*Excerpted records*.
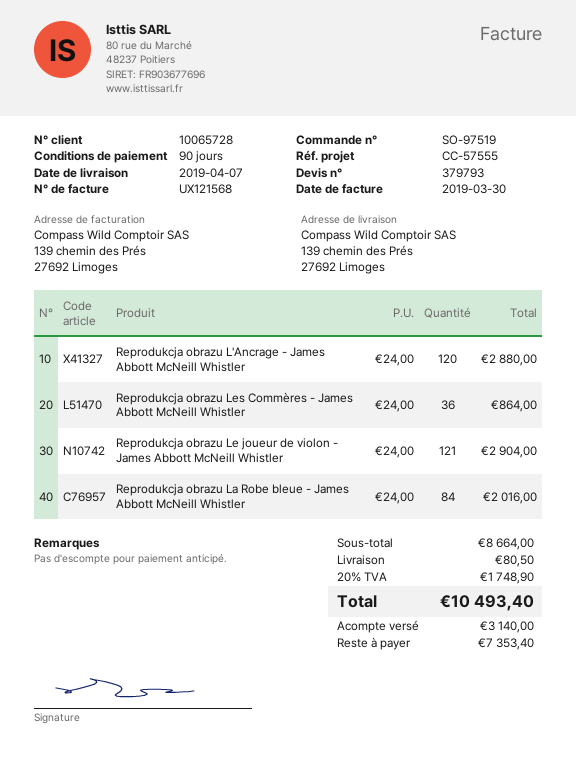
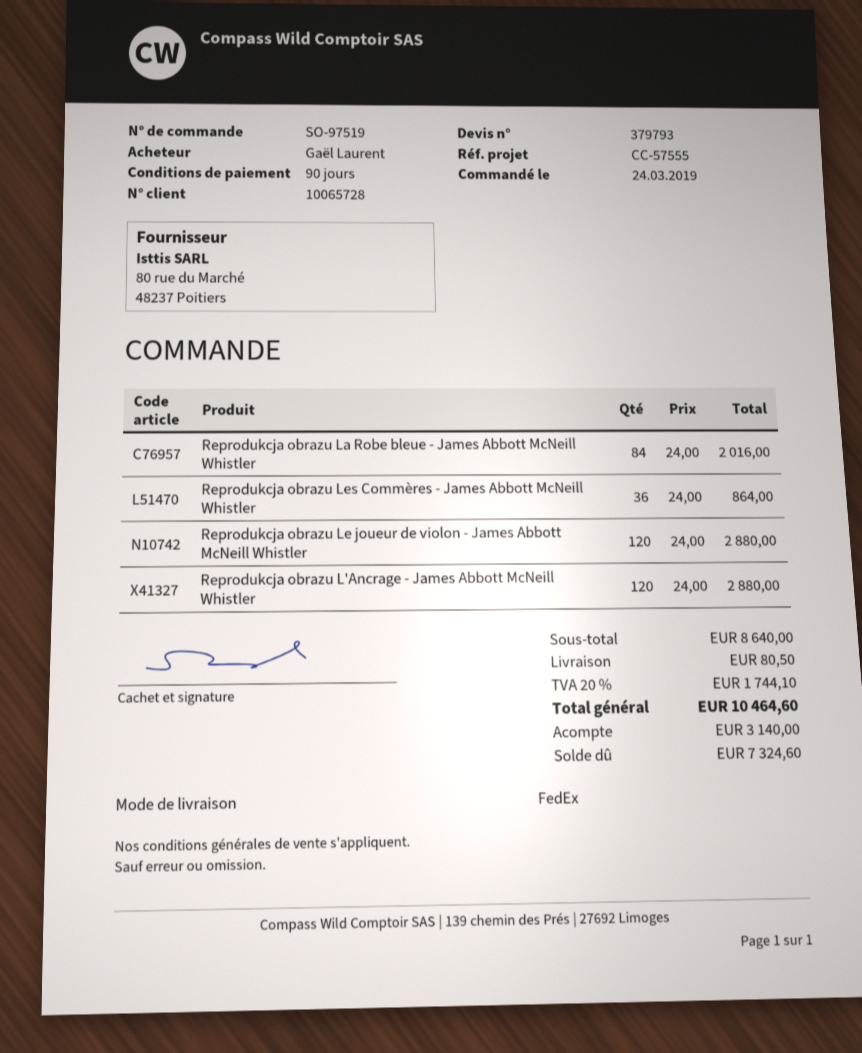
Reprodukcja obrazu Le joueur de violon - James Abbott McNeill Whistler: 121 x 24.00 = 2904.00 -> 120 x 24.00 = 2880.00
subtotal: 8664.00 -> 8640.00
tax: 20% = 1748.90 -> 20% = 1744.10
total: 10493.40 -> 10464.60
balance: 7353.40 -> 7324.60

*Aim of the task*. The response must contain exactly the lines from the one with "subtotal: 8664.00 -> 8640.00" through the last line of the material above, both ends included, and no others.

*Answer to this problem*.
subtotal: 8664.00 -> 8640.00
tax: 20% = 1748.90 -> 20% = 1744.10
total: 10493.40 -> 10464.60
balance: 7353.40 -> 7324.60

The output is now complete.